### Aim of the task
Return every line below as is, leaving out the pictures.

### Recorded information
-*-

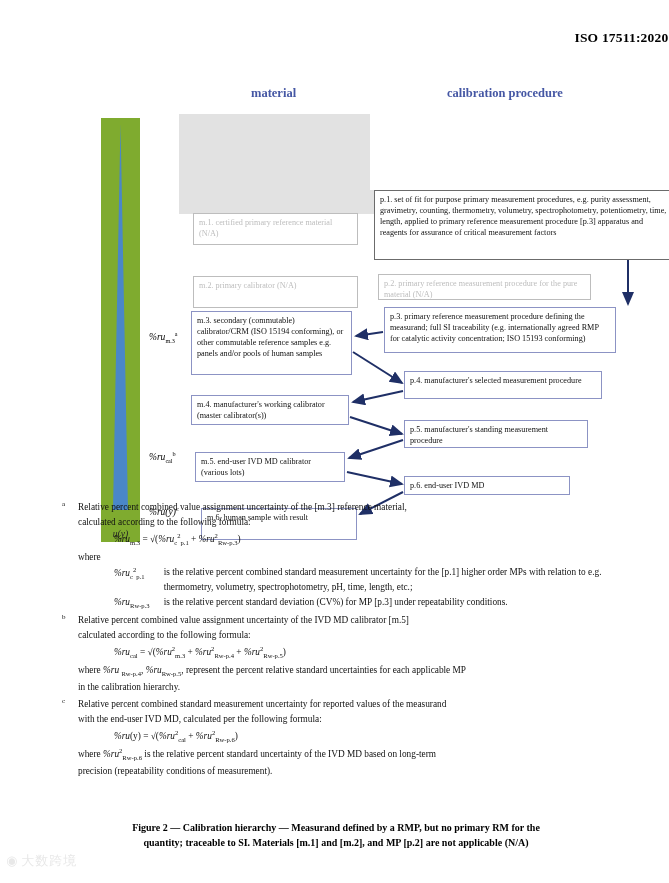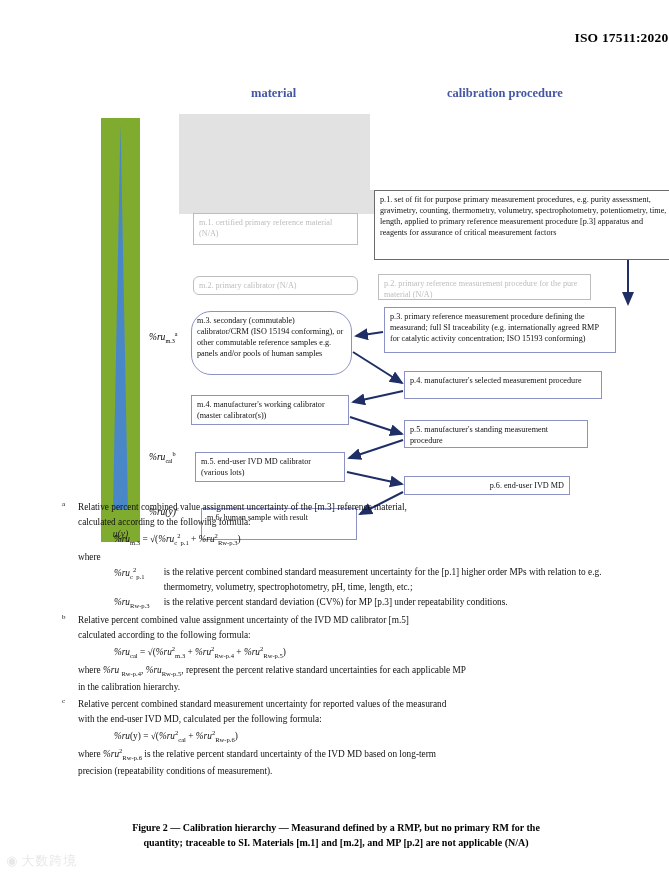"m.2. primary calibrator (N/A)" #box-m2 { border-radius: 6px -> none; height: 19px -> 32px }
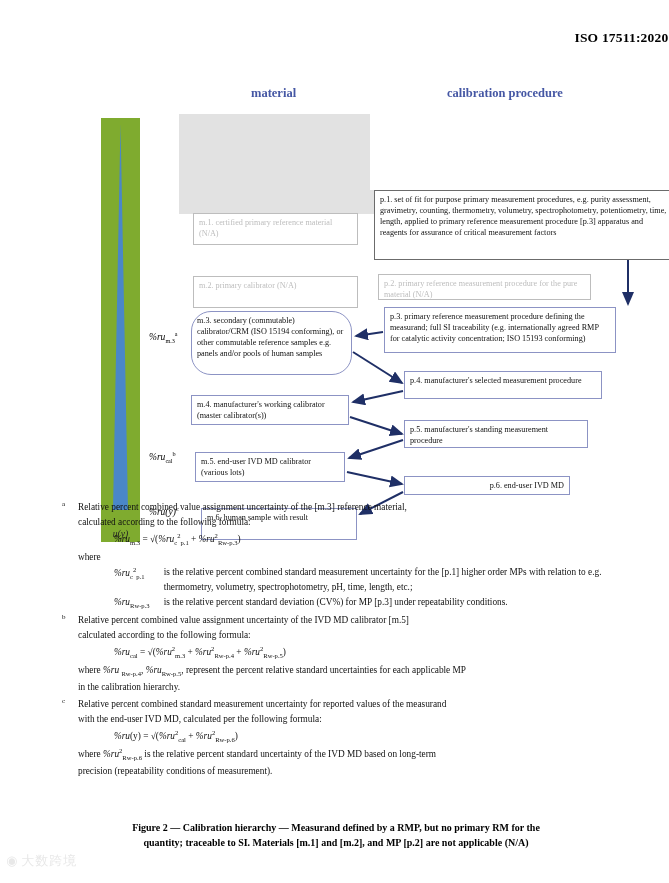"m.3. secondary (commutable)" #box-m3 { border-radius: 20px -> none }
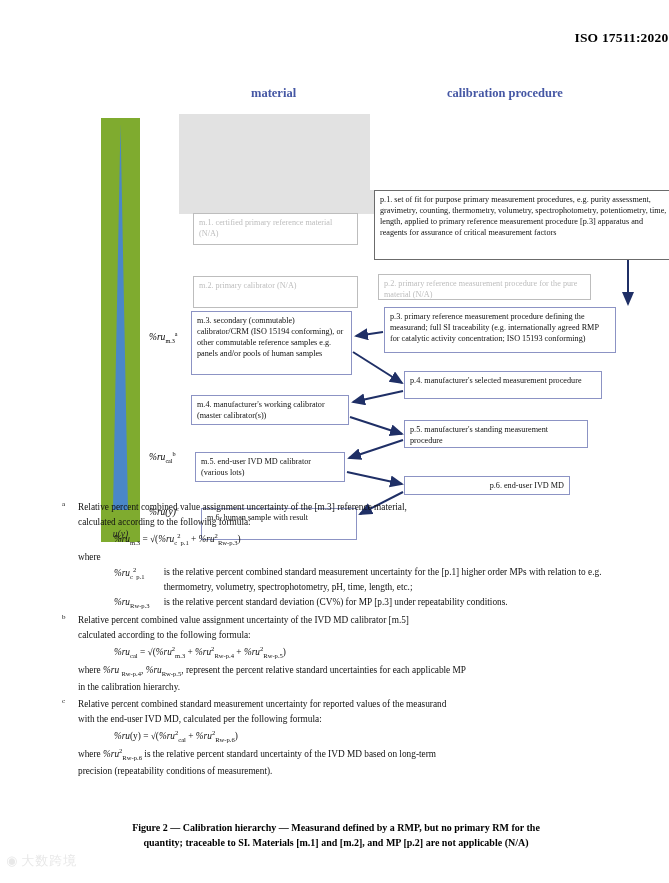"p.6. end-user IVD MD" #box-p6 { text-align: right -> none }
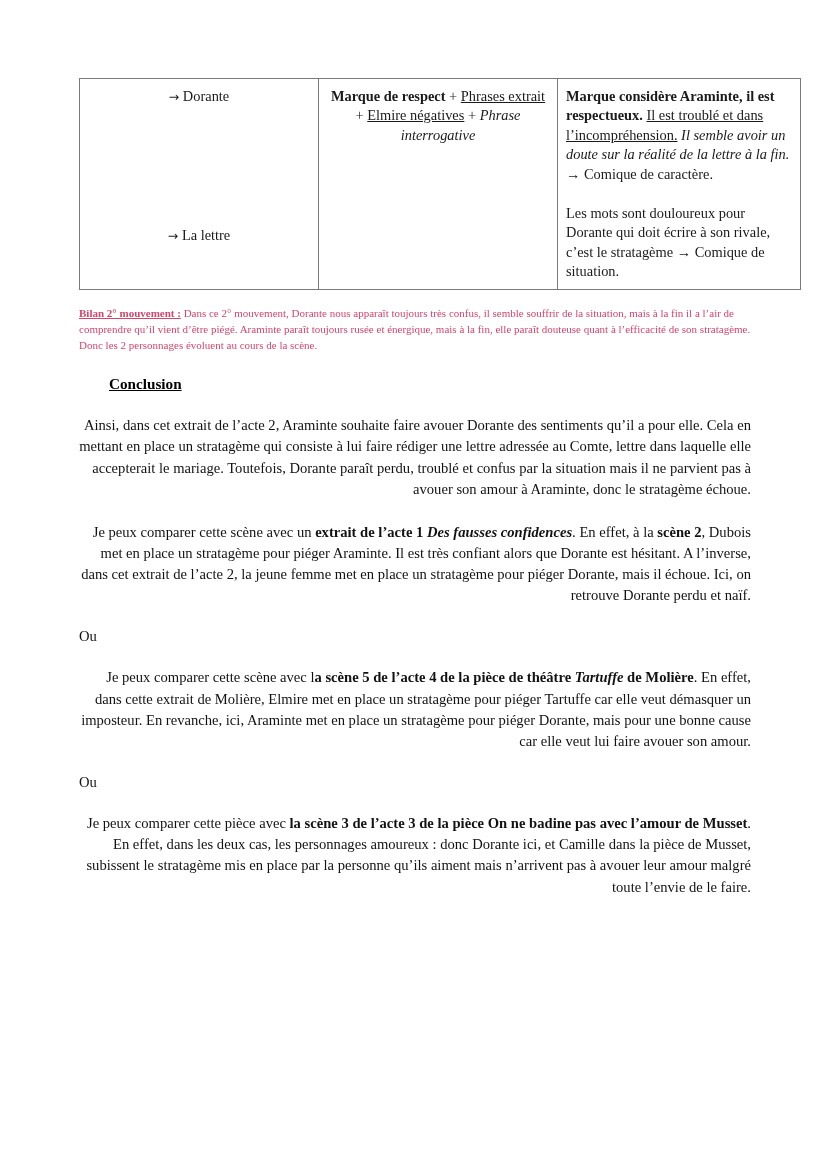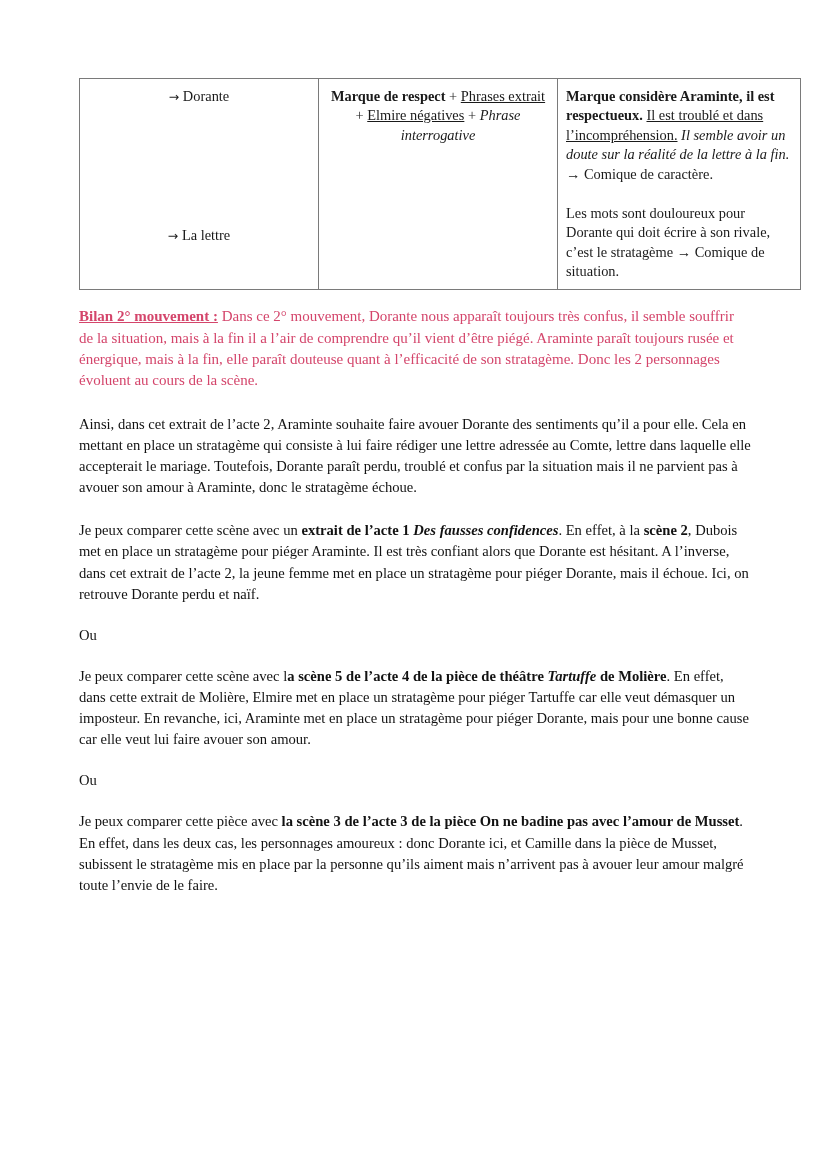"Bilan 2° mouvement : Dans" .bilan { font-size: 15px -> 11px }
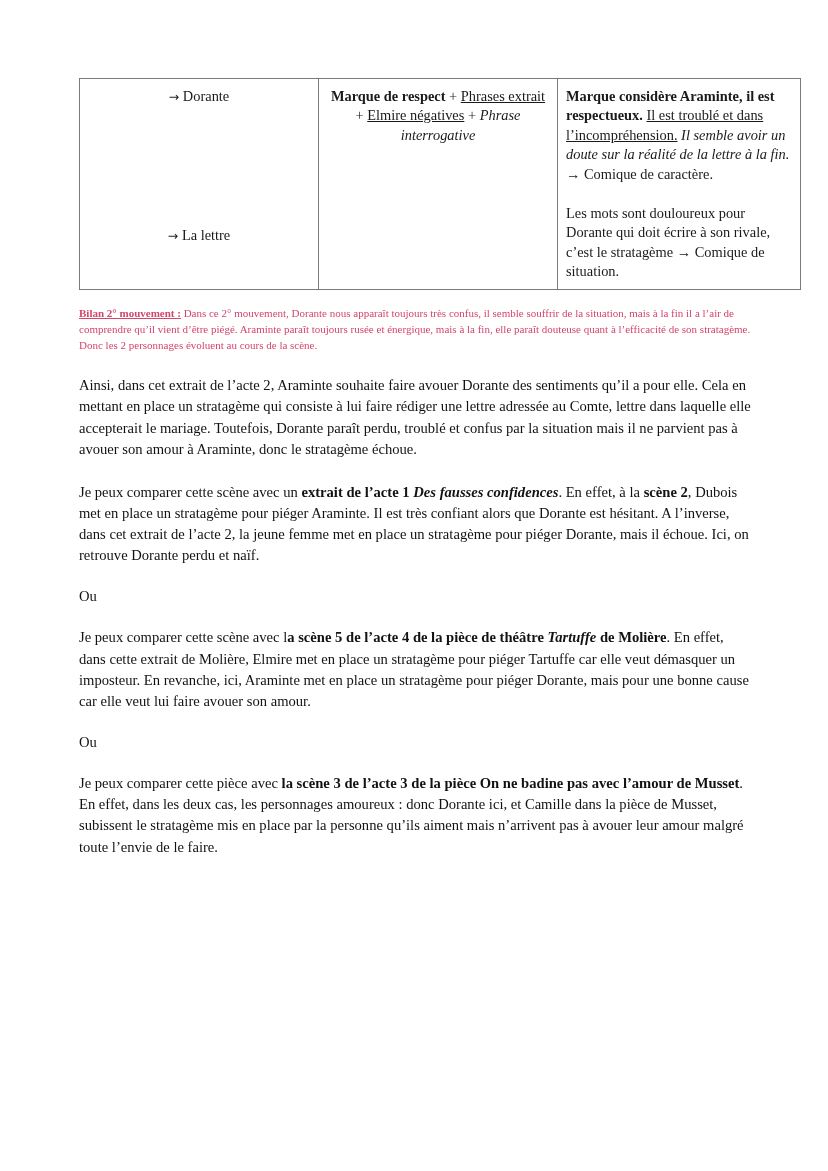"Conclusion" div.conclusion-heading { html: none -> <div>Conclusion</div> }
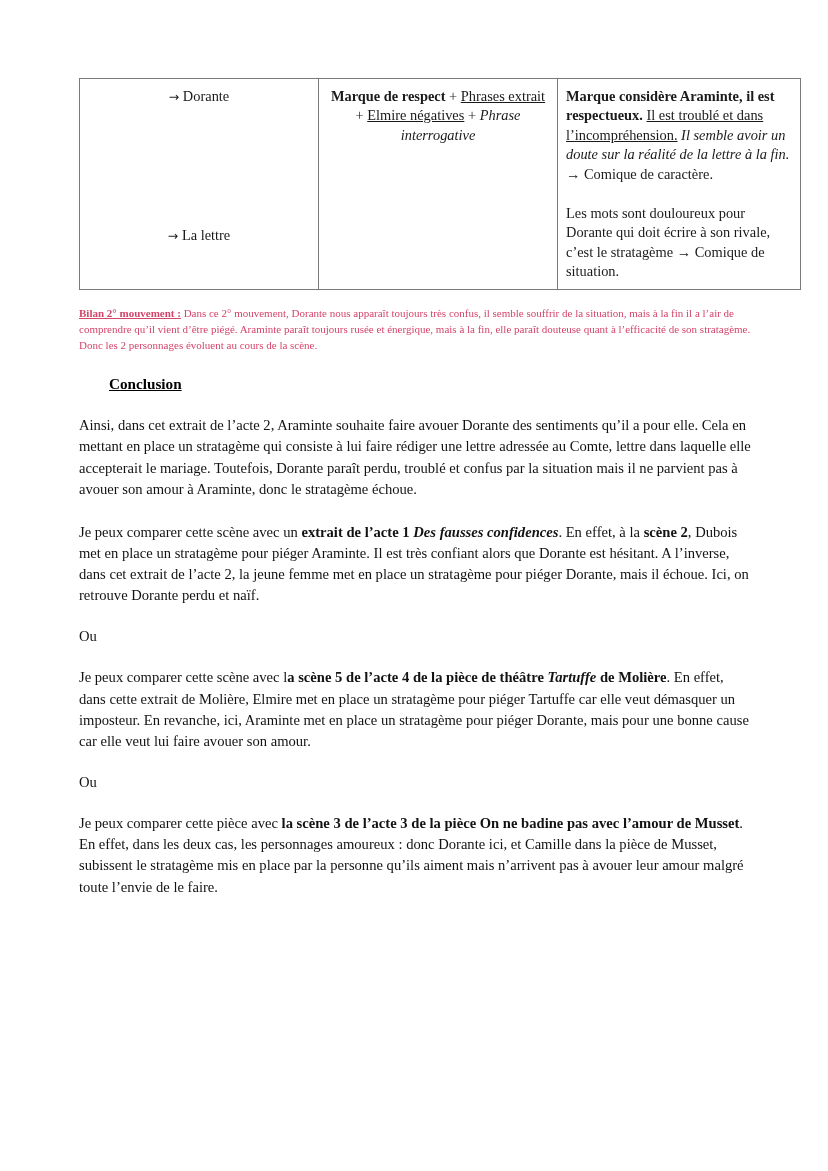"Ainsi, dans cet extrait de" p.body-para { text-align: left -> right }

-*-

### Exercise result
"m.2. primary calibrator (N/A)" #box-m2 { border-radius: 6px -> none; height: 19px -> 32px }
"m.3. secondary (commutable)" #box-m3 { border-radius: 20px -> none }
"p.6. end-user IVD MD" #box-p6 { text-align: right -> none }
"Bilan 2° mouvement : Dans" .bilan { font-size: 15px -> 11px }
"Conclusion" div.conclusion-heading { html: none -> <div>Conclusion</div> }
"Ainsi, dans cet extrait de" p.body-para { text-align: left -> right }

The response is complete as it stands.